Vidyut
मा भूदेवं क्षणमपि च ते विद्युता विप्रयोगः ॥
Vidyut is a lightning-fast toolkit for processing Sanskrit text. Vidyut aims to provide standard components that are fast, memory-efficient, and competitive with the state of the art.
Vidyut compiles to native code and can be bound to your language of choice. As part of our work on Ambuda, we provide first-class support for Python bindings through vidyut-py.
Vidyut is currently experimental code, and its API is not stable. If you wish to use Vidyut for your production use case, please file an issue first.
Components
Vidyut currently contains two major components.
Lexicon
Lexicon
maps Sanskrit words to their semantics with high performance and minimal memory usage. In one recent test, we were able to store 29.5 million inflected Sanskrit words in 31 megabytes of disk space for a total cost of around 1 byte per word, and we were able to retrieve these words at around 820 ns/word, as compared to 530 ns/word for a standard in-memory hash map.
Lexicon
's underlying data structure is a finite-state transducer, as implemented in the fst crate. The one downside to an FST is that we must construct it ahead of time and cannot add new keys to it once it has been created. But since the Sanskrit word list is largely stable, this is a minor concern.
Segmenter
Segmenter
performs a padaccheda on a Sanskrit phrase and annotates each pada with its basic morphological information.
Segmenter
is not yet competitive with other options, but we are optimistic that we can improve it over time. What is quite special, however, is its sheer speed: Segmenter
can process a shloka in under 10 milliseconds, and we expect it to become even faster in the future.
Usage
As mentioned above, Vidyut is currently experimental code, and its API is not stable. If you wish to use Vidyut for your production use case, please file an issue first.
In addition, we encourage you to join the #nlp
channel on Ambuda's Discord server, where you can chat directly with the development team and get fast answers to your questions.

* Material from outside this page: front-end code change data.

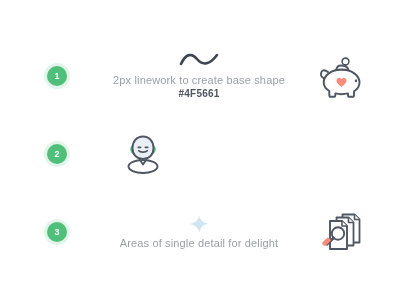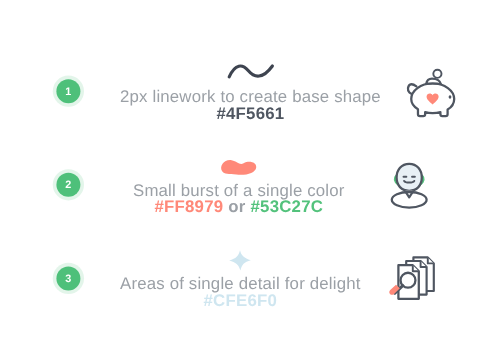--- a/index.html
+++ b/index.html
@@ -71,7 +71,7 @@
     margin-bottom: 2px;
   }
   .caption {
-    font-size: 14px;
+    font-size: 11px;
     color: #9ba0a6;
     letter-spacing: .15px;
     white-space: nowrap;

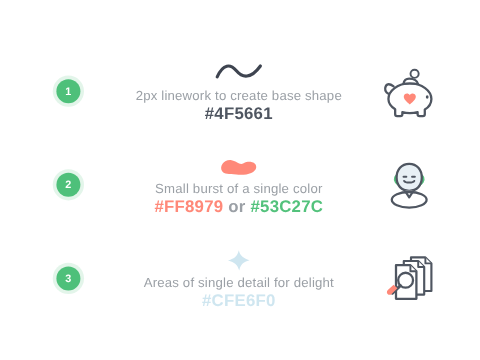--- a/index.html
+++ b/index.html
@@ -78,7 +78,7 @@
     line-height: 13px;
   }
   .hex {
-    font-size: 14px;
+    font-size: 10px;
     font-weight: 700;
     line-height: 14px;
     letter-spacing: .2px;

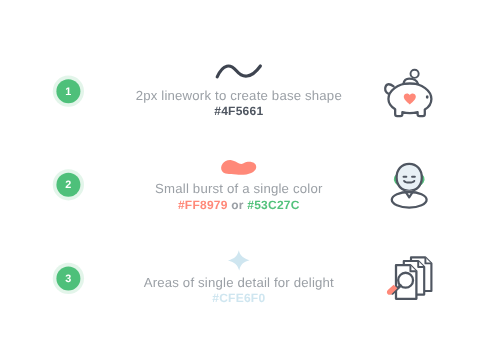--- a/index.html
+++ b/index.html
@@ -145,20 +145,6 @@
       <div class="badge">2</div>
     </div>
 
-    <div class="caption-cell">
-      <div class="mark">
-        <svg width="40" height="20" viewBox="0 0 40 20" fill="none" aria-hidden="true">
-          <path d="M6 13.5 C 3.5 9.5, 8 3.5, 14 4.5 C 19 5.3, 20.5 9, 24 7
-                   C 28.5 4.4, 35 6, 34.5 10.5 C 34 15, 26 17.5, 18 16.5 C 11.5 15.7, 8 16.5, 6 13.5 Z" fill="#FF8979"></path>
-        </svg>
-      </div>
-      <div class="caption">Small burst of a single color</div>
-      <div class="hex">
-        <span class="hex-coral">#FF8979</span>
-        <span class="hex-or">or</span>
-        <span class="hex-green">#53C27C</span>
-      </div>
-    </div>
 
     <div class="art-cell">
 

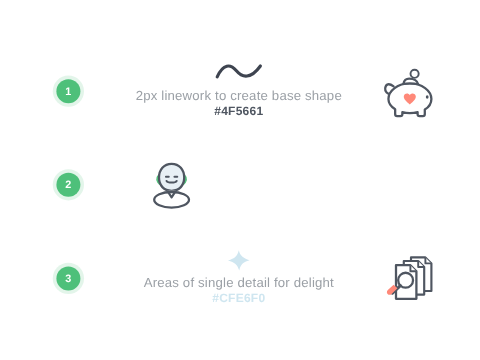--- a/index.html
+++ b/index.html
@@ -175,9 +175,6 @@
         </svg>
       </div>
       <div class="caption">Areas of single detail for delight</div>
-      <div class="hex">
-        <span class="hex-pale">#CFE6F0</span>
-      </div>
     </div>
 
     <div class="art-cell">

Occasional discussion related to Vidyut might also appear on ambuda-discuss or on standard mailing lists like sanskrit-programmers.
Development
Build the code and fetch our linguistic data:
make install
Run a simple evaluation script:
make eval
Run unit tests:
make test
Profile overall runtime and memory usage:
make profile-general
Profile runtime per function:
make target=time profile-target-osx
Profile memory allocations:
make target=alloc profile-target-osx